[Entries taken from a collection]
______

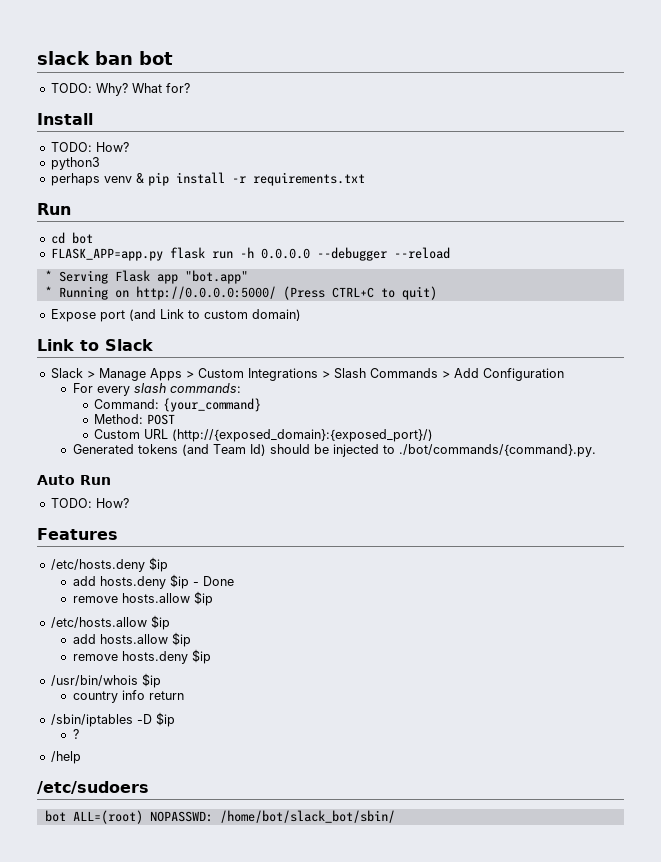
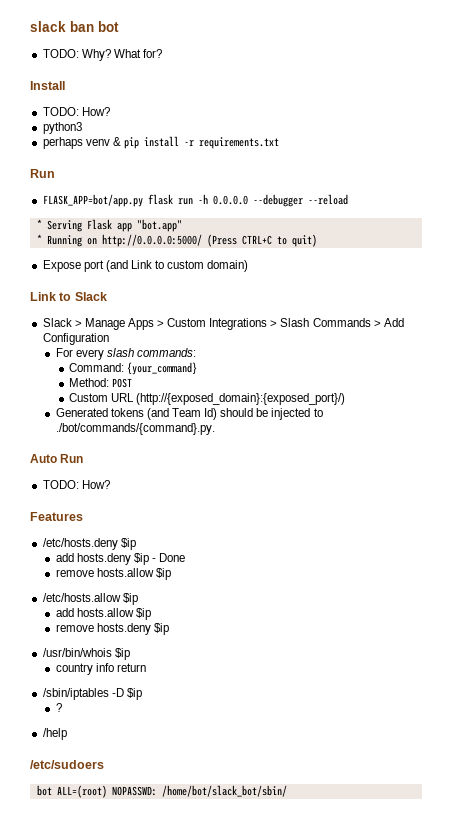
[50,232,93,244] [50,248,163,261] cd bot // FLASK_APP=app.py -> [42,194,143,207] FLASK_APP=bot/app.py

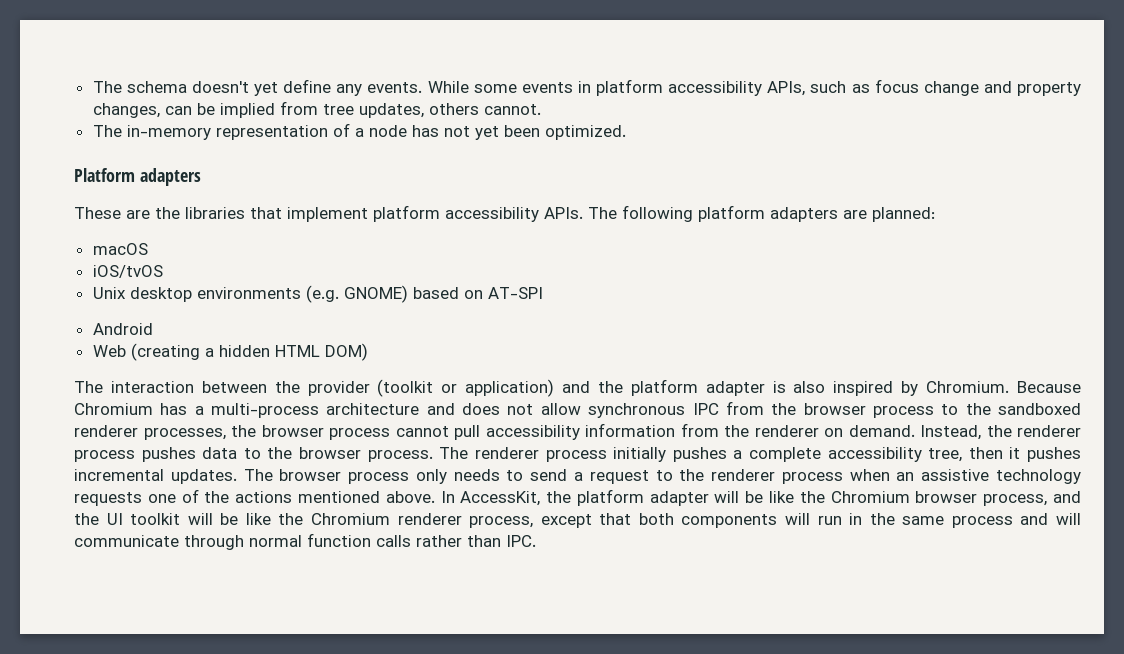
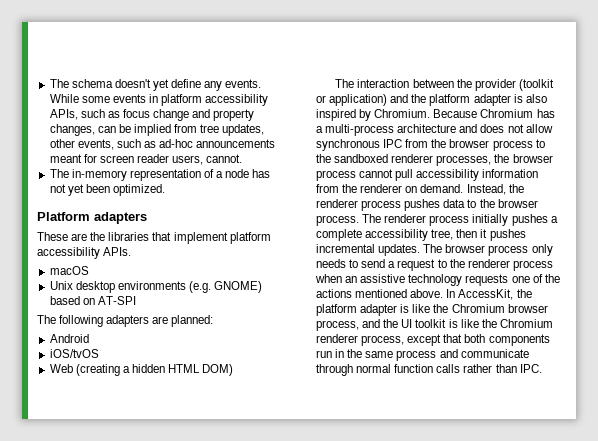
[428,103,479,115] others -> [49,139,276,150] [49,154,204,165] other events, such as ad-hoc announcements meant for screen reader users,
[588,205,935,222] The following platform adapters are planned: -> (132, 251) none
[92,265,163,278] // iOS/tvOS -> (89, 270) none
(543, 293) none -> [37,315,214,327] // The following adapters are planned:
(153, 329) none -> [49,349,99,358] // iOS/tvOS
[714,491,764,503] will be -> [400,304,410,313] is
[187,513,239,525] will be -> [448,319,458,328] is
[785,513,810,525] will -> (550, 340) none
[1056,513,1081,525] will -> (458, 353) none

______

• [Task instructions] Every line above that carries the string "planned" should be copied.

• [Solution below]
[588,205,935,222] The following platform adapters are planned: -> (132, 251) none
(543, 293) none -> [37,315,214,327] // The following adapters are planned:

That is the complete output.